Detected change data
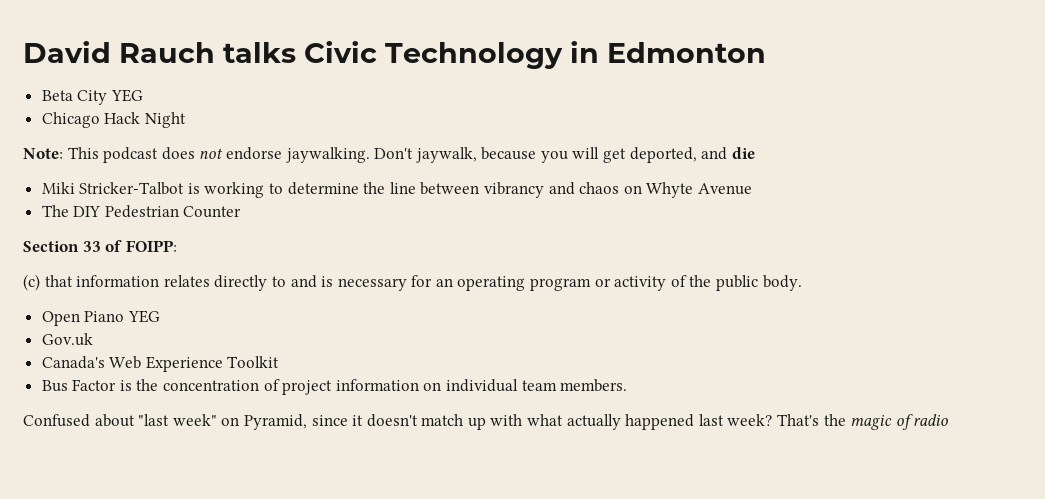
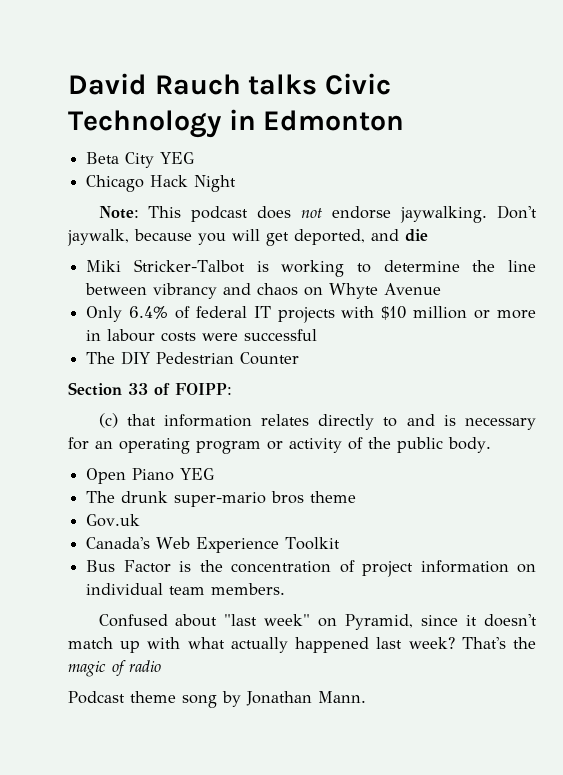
(752, 189) none -> [86,306,536,323] [86,329,318,342] // Only 6.4% of federal IT projects with $10 million or more in labour costs were successful
(160, 316) none -> [86,491,357,507] // The drunk super-mario bros theme
(949, 420) none -> [68,691,366,708] // Podcast theme song by Jonathan Mann.

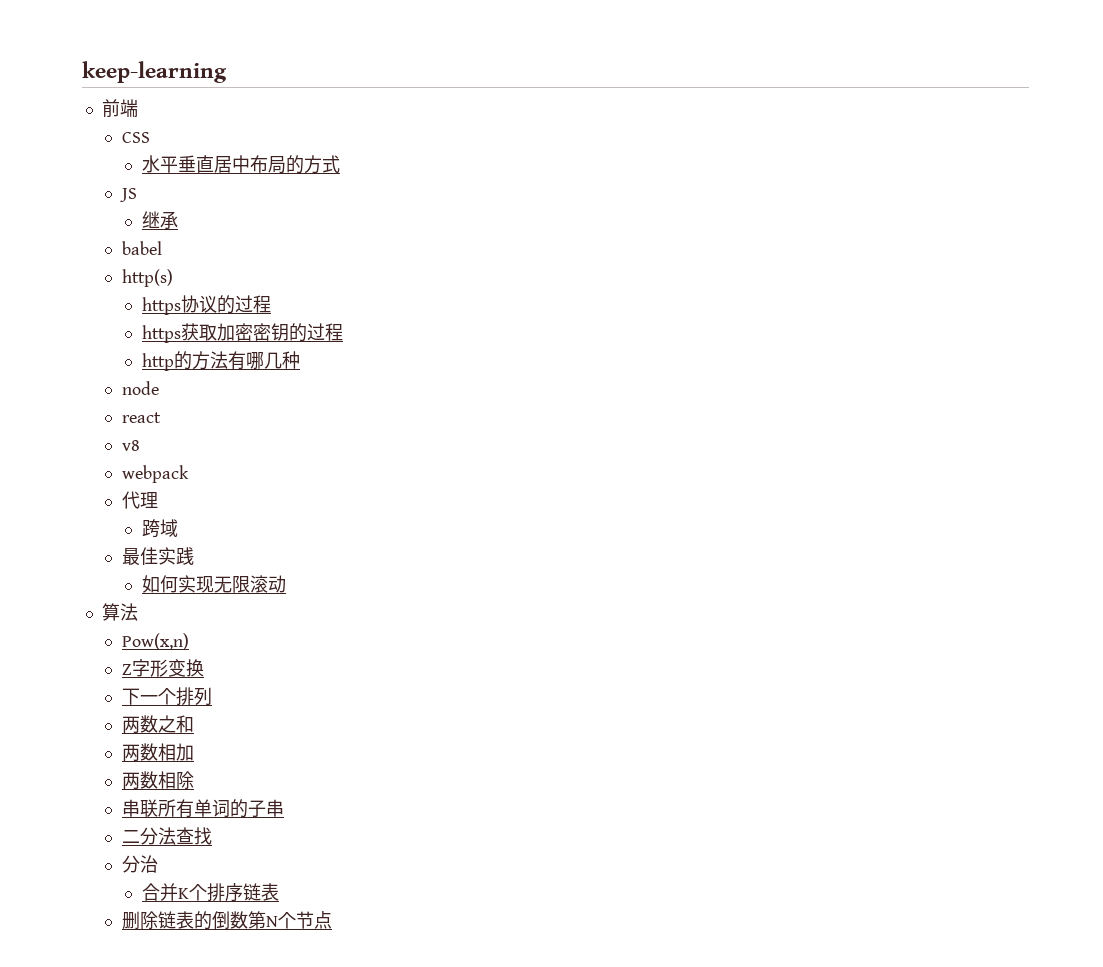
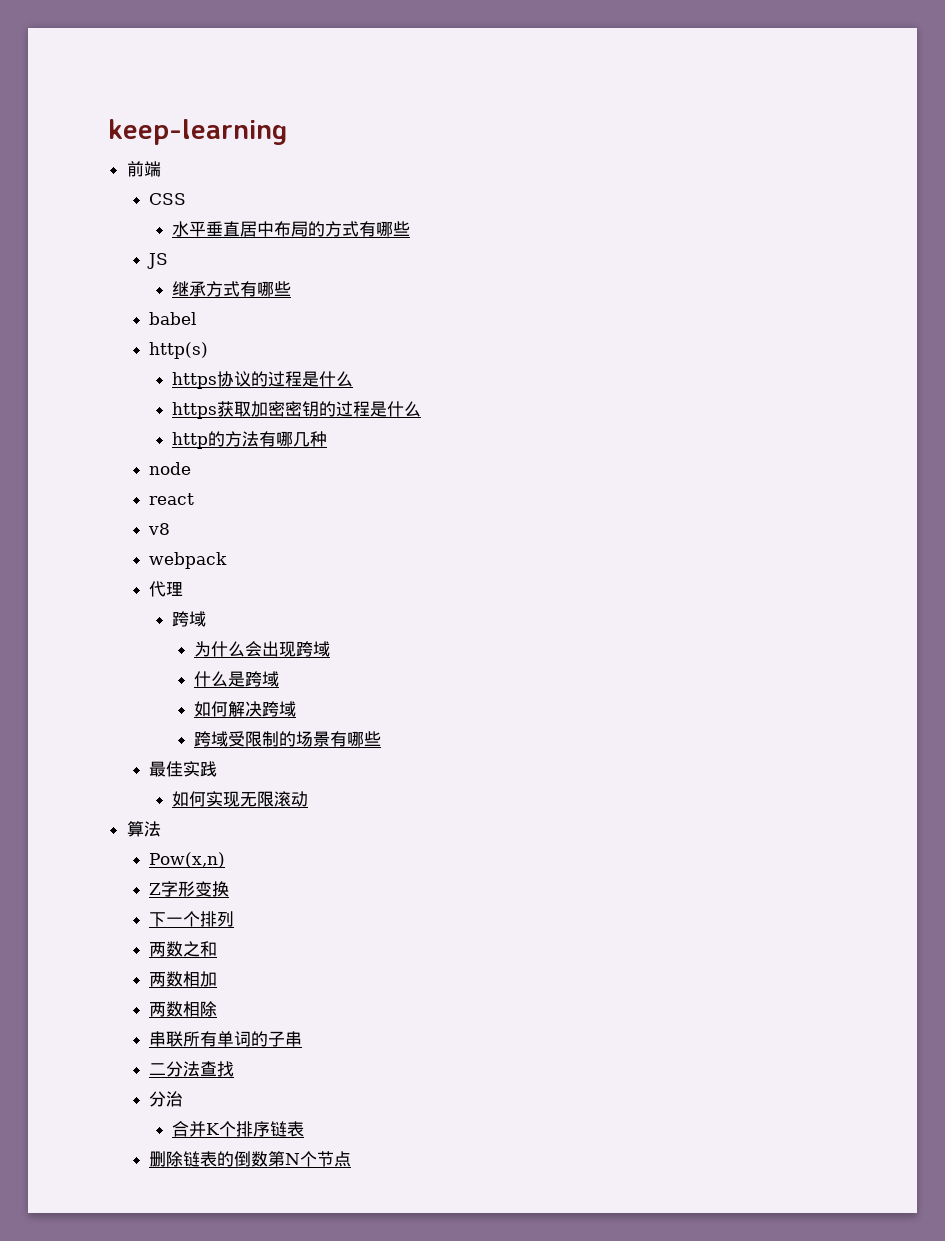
(340, 164) none -> [358,221,410,237] 有哪些
(178, 220) none -> [205,281,291,297] 方式有哪些
(271, 304) none -> [301,371,353,387] 是什么
(343, 332) none -> [369,401,421,417] 是什么
(178, 528) none -> [194,641,331,657] [194,671,280,687] [194,701,297,717] [194,731,382,747] // 为什么会出现跨域 // 什么是跨域 // 如何解决跨域 // 跨域受限制的场景有哪些

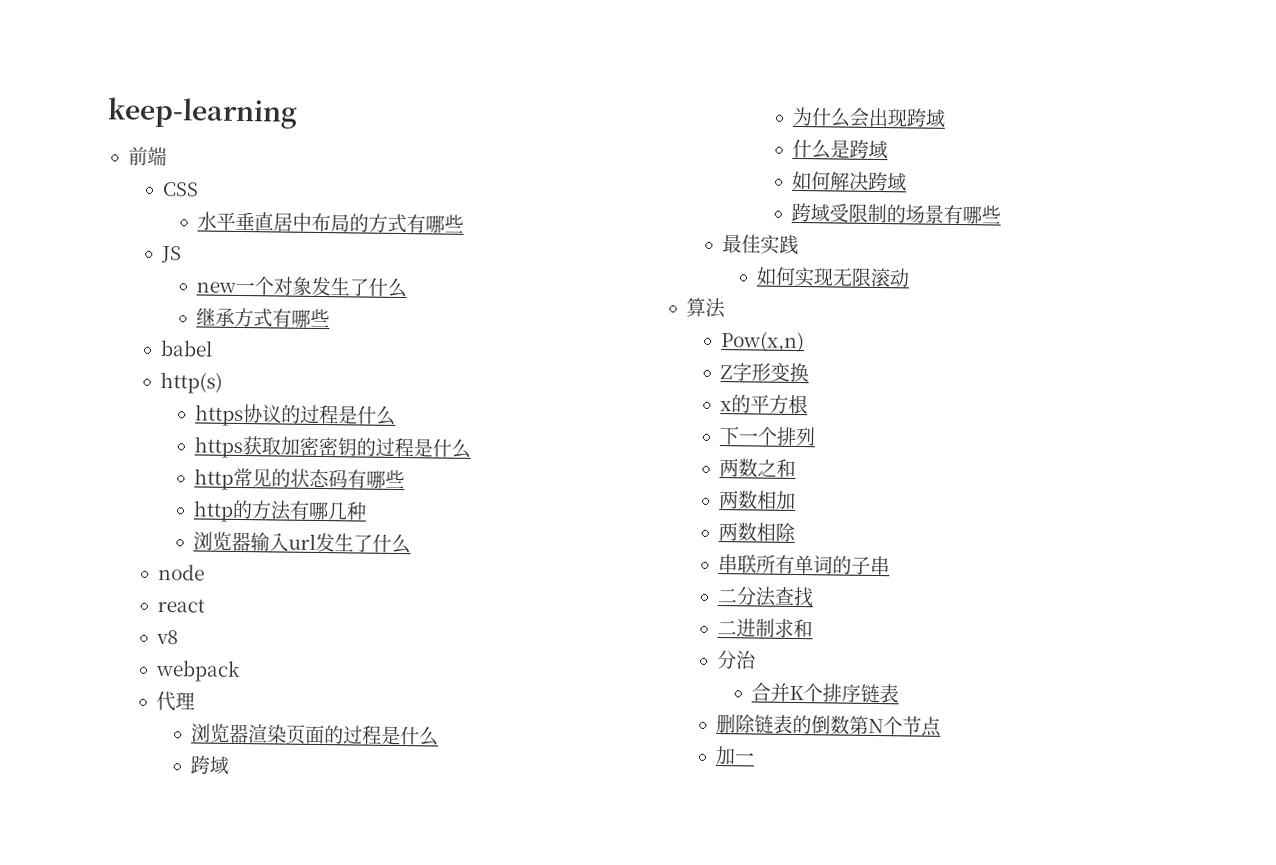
(169, 261) none -> [195,276,407,299] // new一个对象发生了什么
(421, 409) none -> [193,467,405,490] // http常见的状态码有哪些
(327, 439) none -> [192,531,411,555] // 浏览器输入url发生了什么
(184, 588) none -> [190,723,439,747] // 浏览器渲染页面的过程是什么
(230, 889) none -> [719,394,808,415] // x的平方根
(235, 1069) none -> [716,618,813,639] // 二进制求和
(352, 1159) none -> [714,745,754,766] // 加一

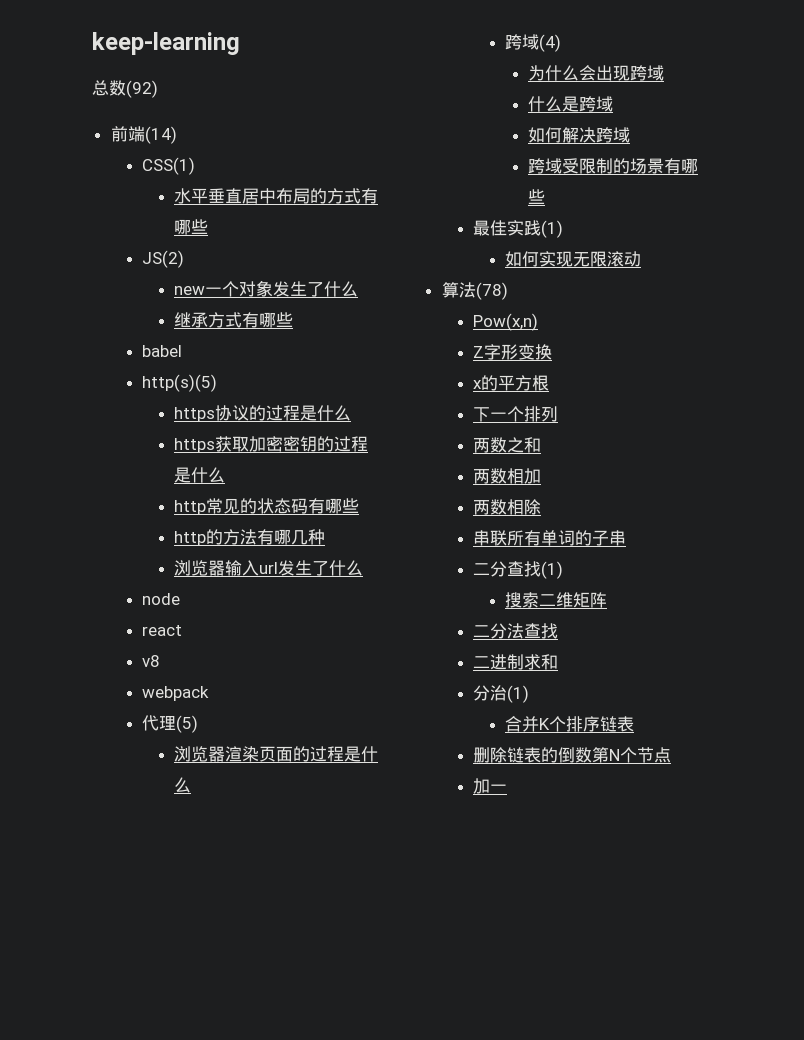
(298, 113) none -> [92,80,158,98] // 总数(92)
[161,182,199,197] // CSS -> [144,126,177,144] [142,157,196,175] (14) // CSS(1)
[160,245,182,264] JS -> [142,250,185,268] JS(2)
[159,371,223,394] http(s) -> [142,374,218,392] http(s)(5)
(195, 701) none -> [176,715,199,733] (5)
(229, 765) none -> [538,34,561,52] (4)
(799, 244) none -> [541,220,564,238] (1)
(726, 308) none -> [475,282,508,300] (78)
(890, 565) none -> [473,561,564,579] [504,592,607,608] // 二分查找(1) // 搜索二维矩阵
(757, 660) none -> [507,685,530,703] (1)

_Task requirements_
What lines in the entries contain "theme"? Report each one by copying it.

_Answer box_
(160, 316) none -> [86,491,357,507] // The drunk super-mario bros theme
(949, 420) none -> [68,691,366,708] // Podcast theme song by Jonathan Mann.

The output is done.